Data for review

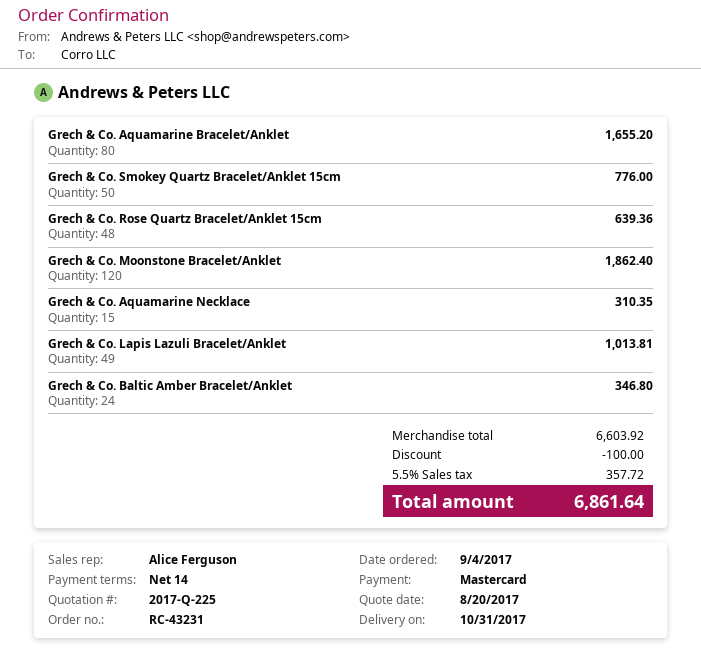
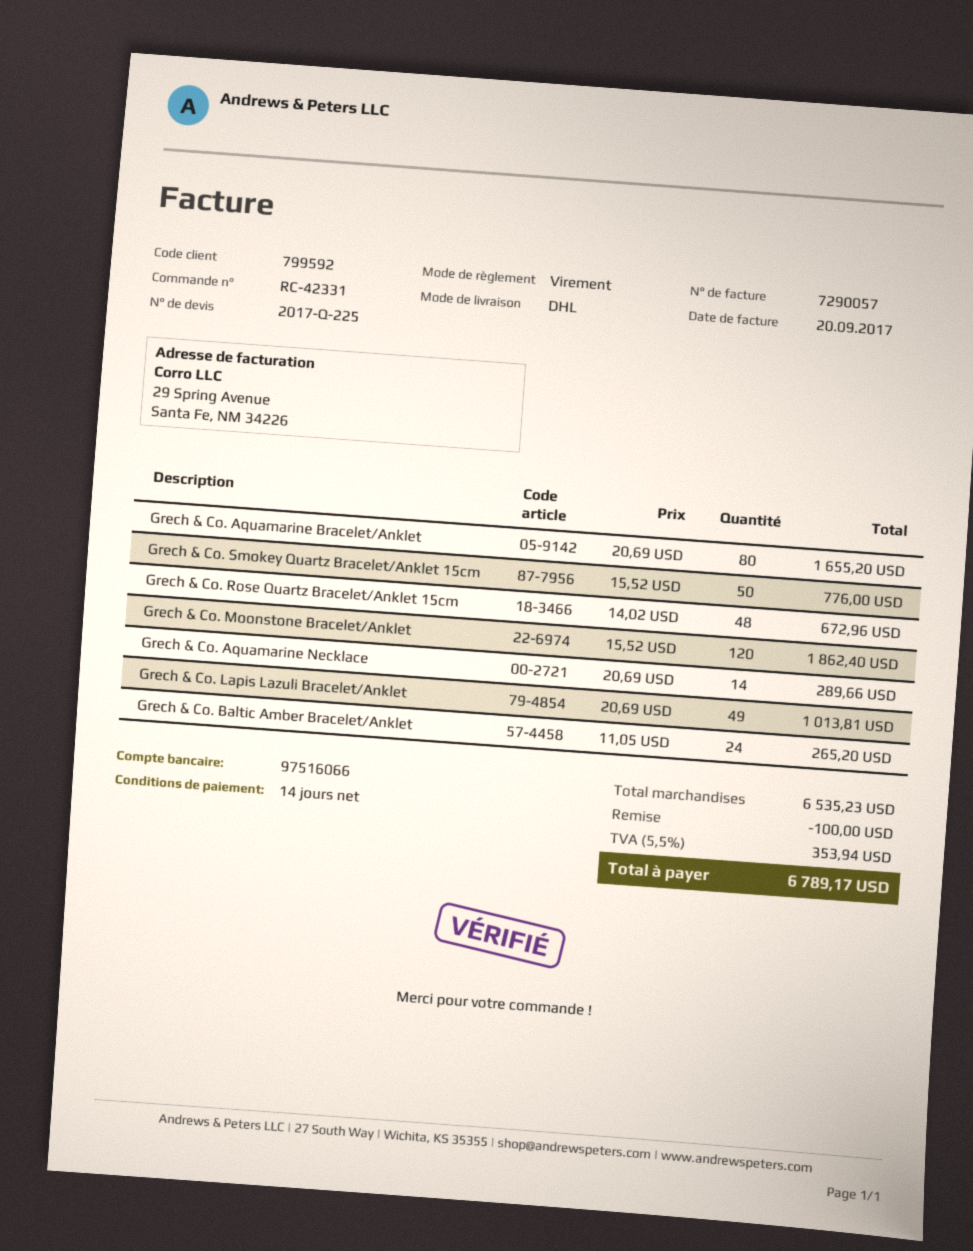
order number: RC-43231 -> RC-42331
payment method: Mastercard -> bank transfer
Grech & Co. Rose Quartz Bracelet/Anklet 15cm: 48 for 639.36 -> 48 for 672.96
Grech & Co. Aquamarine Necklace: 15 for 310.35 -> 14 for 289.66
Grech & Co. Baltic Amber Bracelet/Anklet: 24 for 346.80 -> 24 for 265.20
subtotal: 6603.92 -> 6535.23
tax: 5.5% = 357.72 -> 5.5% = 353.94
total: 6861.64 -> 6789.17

What is needed
Print every entry above verbatim but drop the images.

Written response
order number: RC-43231 -> RC-42331
payment method: Mastercard -> bank transfer
Grech & Co. Rose Quartz Bracelet/Anklet 15cm: 48 for 639.36 -> 48 for 672.96
Grech & Co. Aquamarine Necklace: 15 for 310.35 -> 14 for 289.66
Grech & Co. Baltic Amber Bracelet/Anklet: 24 for 346.80 -> 24 for 265.20
subtotal: 6603.92 -> 6535.23
tax: 5.5% = 357.72 -> 5.5% = 353.94
total: 6861.64 -> 6789.17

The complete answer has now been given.